A perspectiva aberta por esse curto processo de lutas que alcançou a vitória na capital catarinense deu origem ao movimento: uma tentativa de formular o sentido presente naquelas revoltas, a experiência acumulada pelo processo popular, tanto em sua forma como em suas motivações. Surge então um movimento social de transportes autônomo, horizontal e apartidário, cujos coletivos locais, federados, não se submetem a qualquer organização central. Sua política é deliberada de baixo, por todos, em espaços que não possuem dirigentes, nem respondem a qualquer instância externa superior.
Ao mesmo tempo que ultrapassava as formas de organização já estabelecidas, o teor explosivo das
mobilizações apontava para as contradições que o produziam, imbricadas no sistema de transporte coletivo,
ponto nodal na estrutura social urbana. O acesso do trabalhador à riqueza do espaço urbano, que é produto
de seu próprio trabalho, está invariavelmente condicionado ao uso do transporte coletivo. As catracas
do transporte são uma barreira física que discrimina, segundo o critério da concentração de renda, aqueles que podem circular pela cidade daqueles condenados à exclusão urbana. Para a maior parte da população
explorada nos ônibus, o dinheiro para a condução não é suficiente para pagar mais do que as viagens entre a
casa, na periferia, e o trabalho, no centro: a circulação do trabalhador é limitada, portanto, à sua condição de mercadoria, de força de trabalho.
A luta de reapropriação do espaço urbano produzido pelos trabalhadores supera, na prática, a bandeira do
MPL em seus primeiros anos, que era o passe livre estudantil. Quando as tarifas aumentam, evidenciam-se
contradições que afetam a todos, não somente os estudantes, e então deixa de fazer sentido ter em vista
apenas um recorte da população. A luta por transporte tem a dimensão da cidade e não desta ou daquela
categoria. Cada vez mais debatida internamente, a ideia do passe livre para todos ganhou sustentação após o movimento revisitar o projeto Tarifa Zero, formulado pela prefeitura de São Paulo no início da década de 1990. O salto de compreensão sobre o sistema que tal análise trouxe ao MPL terminou por desfazer o véu de argumentos técnicos que escondia os conflitos sociais e econômicos por trás da gestão do transporte. Daí em diante, assumiu-se o discurso do transporte como direito, aliás fundamental para a efetivação de outros direitos, na medida em que garante o acesso aos demais serviços públicos.
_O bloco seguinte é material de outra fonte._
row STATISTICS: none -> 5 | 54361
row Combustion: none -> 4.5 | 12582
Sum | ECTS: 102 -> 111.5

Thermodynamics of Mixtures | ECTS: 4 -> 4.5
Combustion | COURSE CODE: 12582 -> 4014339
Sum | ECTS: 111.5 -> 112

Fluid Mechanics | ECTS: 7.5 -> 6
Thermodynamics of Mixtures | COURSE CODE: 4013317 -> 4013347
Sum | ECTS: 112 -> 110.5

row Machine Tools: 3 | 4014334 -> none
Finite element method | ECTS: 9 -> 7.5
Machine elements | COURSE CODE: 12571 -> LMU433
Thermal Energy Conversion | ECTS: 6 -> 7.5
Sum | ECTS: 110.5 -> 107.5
O transporte é entendido então como uma questão transversal a diversas outras pautas urbanas.
Tal constatação amplia o trabalho do MPL, que deixa de se limitar às escolas, para adentrar em bairros,
comunidades e ocupações, numa estratégia de aliança com outros movimentos sociais – de moradia, cultura e saúde, entre outros.
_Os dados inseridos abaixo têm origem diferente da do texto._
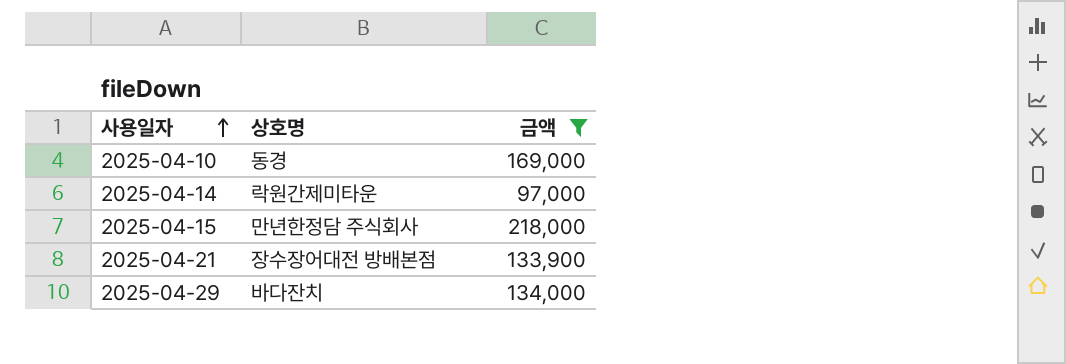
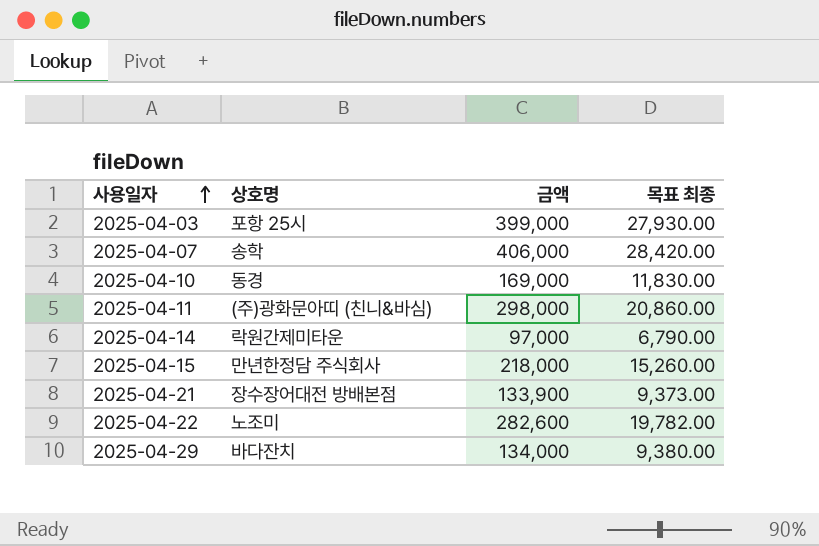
filter: 금액 <= 218,000 -> none
column 목표 최종 | formula: none -> [금액] * 0.07

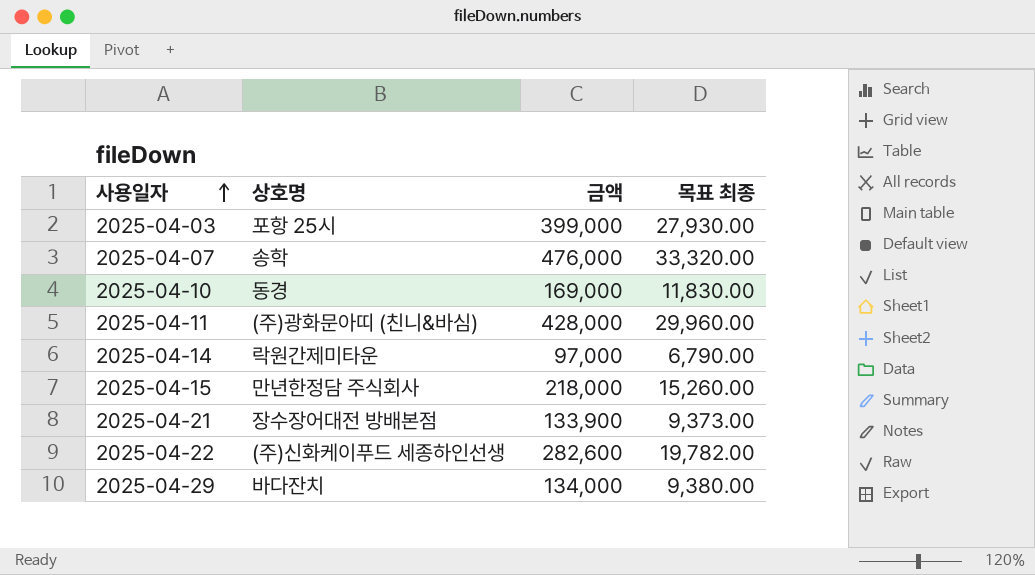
2025-04-07 | 금액: 406,000 -> 476,000
2025-04-07 | 목표 최종: 28,420.00 -> 33,320.00
2025-04-11 | 금액: 298,000 -> 428,000
2025-04-11 | 목표 최종: 20,860.00 -> 29,960.00
2025-04-22 | 상호명: 노조미 -> (주)신화케이푸드 세종하인선생

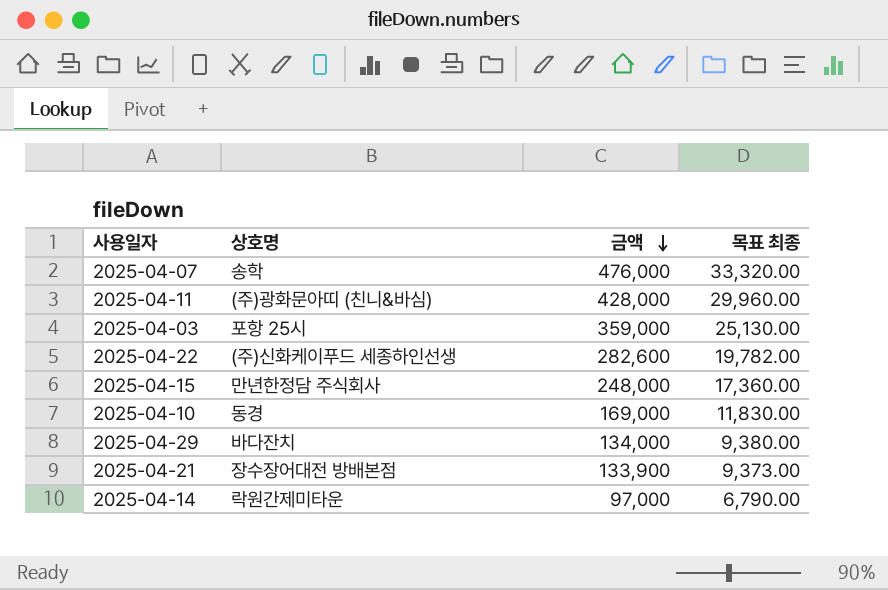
row order: 사용일자 ascending -> 금액 descending
2025-04-03 | 금액: 399,000 -> 359,000
2025-04-03 | 목표 최종: 27,930.00 -> 25,130.00
2025-04-15 | 금액: 218,000 -> 248,000
2025-04-15 | 목표 최종: 15,260.00 -> 17,360.00

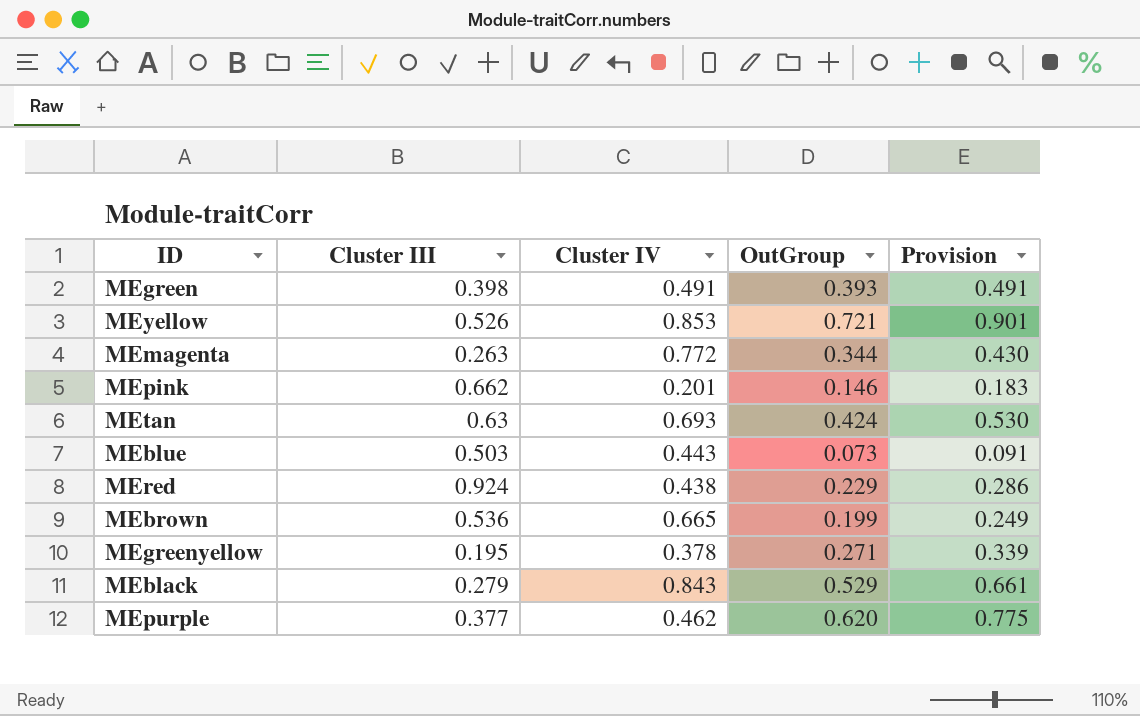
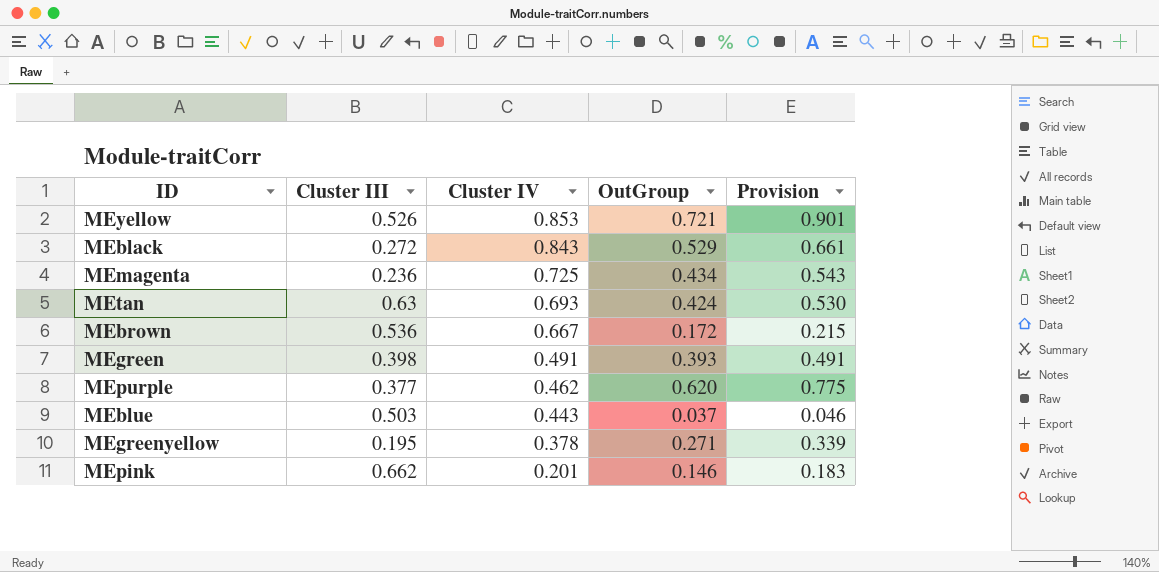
row order: none -> Cluster IV descending
row MEred: 0.924 | 0.438 | 0.229 | 0.286 -> none
MEblack | Cluster III: 0.279 -> 0.272
MEmagenta | Cluster III: 0.263 -> 0.236
MEmagenta | Cluster IV: 0.772 -> 0.725
MEmagenta | OutGroup: 0.344 -> 0.434
MEmagenta | Provision: 0.430 -> 0.543
MEbrown | Cluster IV: 0.665 -> 0.667
MEbrown | OutGroup: 0.199 -> 0.172
MEbrown | Provision: 0.249 -> 0.215
MEblue | OutGroup: 0.073 -> 0.037
MEblue | Provision: 0.091 -> 0.046

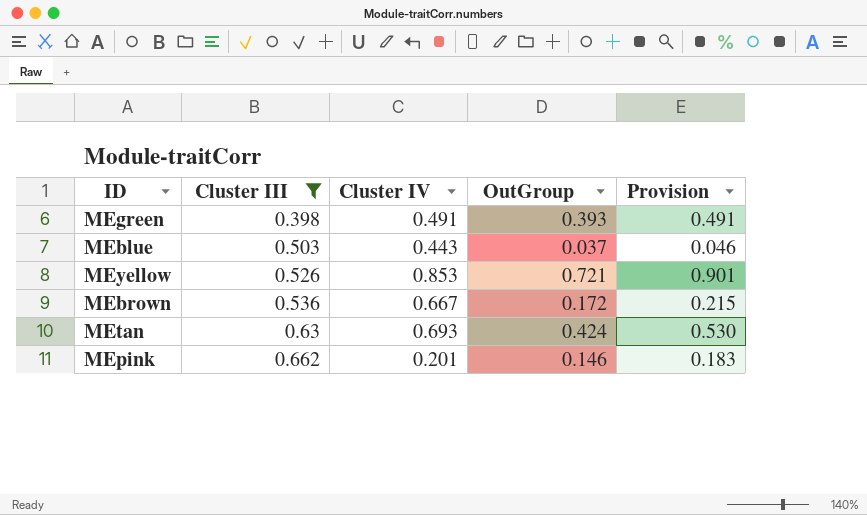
filter: none -> Cluster III >= 0.398
row order: Cluster IV descending -> Cluster III ascending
Se a retomada do espaço urbano aparece como objetivo dos protestos contra a tarifa, também se realiza
como método, na prática dos manifestantes, que ocupam as ruas determinando diretamente seus fluxos e usos. A cidade é usada como arma para sua própria retomada: sabendo que o bloqueio de um mero cruzamento compromete toda a circulação, a população lança contra si mesma o sistema de transporte caótico das metrópoles, que prioriza o transporte individual e as deixa à beira de
um colapso. Nesse processo, as pessoas assumem coletivamente as rédeas da organização de seu próprio
cotidiano. É assim, na ação direta da população sobre sua vida – e não a portas fechadas, nos conselhos
municipais engenhosamente instituídos pelas prefeituras ou em qualquer uma das outras artimanhas
institucionais –, que se dá a verdadeira gestão popular.
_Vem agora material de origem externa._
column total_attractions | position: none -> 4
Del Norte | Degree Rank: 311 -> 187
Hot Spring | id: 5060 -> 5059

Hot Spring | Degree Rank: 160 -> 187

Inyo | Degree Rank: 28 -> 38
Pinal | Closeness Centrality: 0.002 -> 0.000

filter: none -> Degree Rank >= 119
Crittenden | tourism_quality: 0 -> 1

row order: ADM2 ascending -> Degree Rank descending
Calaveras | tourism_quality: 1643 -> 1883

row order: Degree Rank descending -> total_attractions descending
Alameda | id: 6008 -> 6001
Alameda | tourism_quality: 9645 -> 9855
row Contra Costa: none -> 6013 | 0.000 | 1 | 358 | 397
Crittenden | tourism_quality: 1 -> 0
Foi precisamente isso que aconteceu em São Paulo quando, em junho de 2013, o povo, tomando as ruas,
trouxe para si a gestão da política tarifária do município e revogou o decreto do prefeito que aumentava a passagem em vinte centavos.
Não foi diferente do que ocorrera em Florianópolis na vitória que se sucedeu à luta de Salvador, e no ano
seguinte, quando a cidade barrou o aumento mais uma vez. A mesma experiência, em que a população se
apodera de forma parcial mas direta da organização do transporte – e, com ela, de uma dimensão fundamental da vida urbana – se repetiu nas revoltas de Vitória (2006), Teresina (2011), Aracaju e Natal (2012) e Porto Alegre e Goiânia (início de 2013). E se repete nas periferias sempre que pneus e ônibus queimados revertem o corte de linhas das quais dependem os moradores. É também esse o gesto cotidiano (limitado apenas pelo alcance das ações individuais) de quem não paga a tarifa – pulando a catraca, passando por baixo, entrando pela porta traseira ou descendo pela frente – e implementa assim, na prática, a tarifa zero. Em 2012, os usuários foram ainda mais longe, quando, revoltados com as panes nos trens, arrancaram as catracas, incendiaram a bilheteria e destruíram as câmeras de segurança da estação Francisco Morato da CPTM, viajando de graça até a conclusão dos reparos, no dia seguinte[7]. Tomando as ruas, as Jornadas de Junho de 2013 rasgaram toda e qualquer perspectiva técnica acerca das tarifas e da gestão dos transportes que procurasse restringir seu entendimento aos especialistas e sua “racionalidade”, a serviço dos de cima. Ao reverter o aumento das passagens em mais de cem cidades do país, as pessoas deslocaram momentaneamente – e com impactos duradouros – o controle político da gestão do transporte. Forjou-se, no calor das barricadas, uma experiência de apoderamento que não se resume à ocupação física das cidades, mas estende-se à maneira como se organizam os transportes no país. É essa tomada
de poder que assusta os gestores estatais e privados, que tentam agora reocupar o espaço que perderam para os trabalhadores urbanos.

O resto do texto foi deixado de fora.